Science Trumped by Growth

August 2016

Donald Trump's Presidential Campaign has caused some scientific hand-wringing.

An editorial by Daniel Sarewitz in the journal Nature points out the obvious fact that not all boats have risen on the back of scientific progress.

Indeed, I briefly tuned into "Cross-Country Checkup" on CBC Radio the other weekend, only to hear a young scientist talking about how he used drugs to push the boundaries of sleep deprivation at critical times in his career. Times when he simply had no time to rest. With far more qualified PhD's than secure jobs, most are winnowed out or struggle from one uncertain, short-term position to another.

It would seem, as Daniel Sarewitz says, "... that scientific progress has not benefited all Americans". Given the experience of graduates today compared to those of previous generations, it would seem that scientific progress hasn't even benefited all of those who would be scientists!

But what's it all about?

An article of faith for public support of science is the notion of Science The Endless Frontier, as written by Vannevar Bush, in 1945. Is there any evidence that science is, as they say, an "endless frontier"?

It seems that scientists are still finding out stuff. Papers are being published in great abundance. The evidence appears to support the notion that science has not reached an intellectual dead end. Or perhaps this more reflects the boundedness of human intellect than the unbounded nature of scientific knowledge?

But the endless scientific frontier of Vannevar Bush ment something more than mere intellectual satisfaction. He was talking about the material utility of science, as though that was also an endless frontier. It was an analogy with the now long gone American Frontier: "Go West, young man!"

To earlier American settlers, squeezed out from overcrowded Europe, the American continent must surely have seemed like an "endless frontier". A vast, empty land, full of resources that were just waiting to be put to use by a people skilled in the European way of living: skilled in technology, science, and the art of large-scale public administration.

To the indigenous people of that time, the "endless frontier" was "home". For their way of living, the land was already full.

The physical American frontier is long gone. America is now filled by the new people who call it "home".

The old romantic notion lives on: Space, the final frontier. Nothing that we have learned about this new "Space" frontier shows any indication of being nearly so useful as was the "empty" American continent to the great flood of surplus Europeans during previous centuries.

And so we must return to that article of faith for modern civilization, that science is a frontier of endless material utility. It is an article of faith. There is no evidence for it.

Daniel Sarewitz observes that science has not been able to deliver for all Americans. (And I would say that if science hasn't been able to deliver for all Americans then it sure as hell hasn't delivered for a great many more other people on this overcrowded planet.) But he does not consider the possibility that the utility of scientific knowledge might be bounded. Instead, Sarewitz seems to be advocating "a socially oriented vision of science policy".

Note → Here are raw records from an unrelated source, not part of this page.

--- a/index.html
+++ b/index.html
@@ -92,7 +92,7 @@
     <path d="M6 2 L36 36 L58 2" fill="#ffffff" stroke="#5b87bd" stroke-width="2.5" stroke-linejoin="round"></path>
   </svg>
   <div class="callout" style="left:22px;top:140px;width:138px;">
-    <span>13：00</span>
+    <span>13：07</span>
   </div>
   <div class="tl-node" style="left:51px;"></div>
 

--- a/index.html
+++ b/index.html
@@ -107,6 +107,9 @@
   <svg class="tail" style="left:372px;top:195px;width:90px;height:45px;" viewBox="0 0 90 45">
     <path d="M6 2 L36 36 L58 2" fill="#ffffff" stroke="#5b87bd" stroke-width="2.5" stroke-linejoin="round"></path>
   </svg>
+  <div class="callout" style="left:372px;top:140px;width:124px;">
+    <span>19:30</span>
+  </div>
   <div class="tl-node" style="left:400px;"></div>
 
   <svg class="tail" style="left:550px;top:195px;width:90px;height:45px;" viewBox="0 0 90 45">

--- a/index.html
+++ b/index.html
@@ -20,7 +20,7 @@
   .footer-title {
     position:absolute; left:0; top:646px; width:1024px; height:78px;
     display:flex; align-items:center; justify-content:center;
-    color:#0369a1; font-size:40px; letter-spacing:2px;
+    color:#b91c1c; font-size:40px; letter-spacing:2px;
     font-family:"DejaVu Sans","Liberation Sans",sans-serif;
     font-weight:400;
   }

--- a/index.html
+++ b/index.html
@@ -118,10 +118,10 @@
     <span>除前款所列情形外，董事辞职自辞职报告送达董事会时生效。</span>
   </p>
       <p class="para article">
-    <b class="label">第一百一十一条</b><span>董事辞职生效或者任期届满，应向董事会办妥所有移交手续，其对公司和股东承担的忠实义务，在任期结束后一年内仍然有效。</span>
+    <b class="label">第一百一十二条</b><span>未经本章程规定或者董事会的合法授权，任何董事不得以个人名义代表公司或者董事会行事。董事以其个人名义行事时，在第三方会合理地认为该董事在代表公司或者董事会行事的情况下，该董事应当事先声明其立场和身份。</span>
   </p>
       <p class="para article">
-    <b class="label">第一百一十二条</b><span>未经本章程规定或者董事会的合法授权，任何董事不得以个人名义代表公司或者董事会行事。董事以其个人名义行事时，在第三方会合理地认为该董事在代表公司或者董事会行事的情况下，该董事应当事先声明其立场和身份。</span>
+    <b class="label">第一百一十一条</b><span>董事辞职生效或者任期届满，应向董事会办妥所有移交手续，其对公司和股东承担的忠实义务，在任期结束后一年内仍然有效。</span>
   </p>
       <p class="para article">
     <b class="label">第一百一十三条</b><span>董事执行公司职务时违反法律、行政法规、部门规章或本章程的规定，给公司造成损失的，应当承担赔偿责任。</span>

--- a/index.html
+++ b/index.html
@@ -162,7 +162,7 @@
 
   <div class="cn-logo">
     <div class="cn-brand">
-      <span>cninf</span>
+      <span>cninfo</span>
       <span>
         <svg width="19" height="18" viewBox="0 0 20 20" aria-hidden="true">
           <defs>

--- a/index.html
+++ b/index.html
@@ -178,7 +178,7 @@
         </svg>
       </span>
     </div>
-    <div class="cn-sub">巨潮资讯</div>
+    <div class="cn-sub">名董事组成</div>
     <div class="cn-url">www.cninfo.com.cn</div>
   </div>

Sarewitz is pissing into a storm. The simple fact of the matter is that every technology saturates. The utility of administrative systems saturate. The evidence (to the disgracefully limited extent that scientists have studied it) is that the utility of scientific knowledge is presently well on course towards approaching an asymtotic limit.

Hypothesis: The utility of scientific knowledge will always fall short of ensuring well-being of everyone in any human population that continues to grow.
Nowadays the number of scientific publications is far far greater than when Vannevar Bush proselytized that science was an endless frontier. Rising inequity and environmental degradation testify that the utility of all that science is far less than for those relatively few publications in earlier times. The present utility of scientific publications reminds me of the Grand Banks cod fishery. As the years went by, bigger and more powerful vessels caught ever more fish. But the fish were smaller. And then it all ended.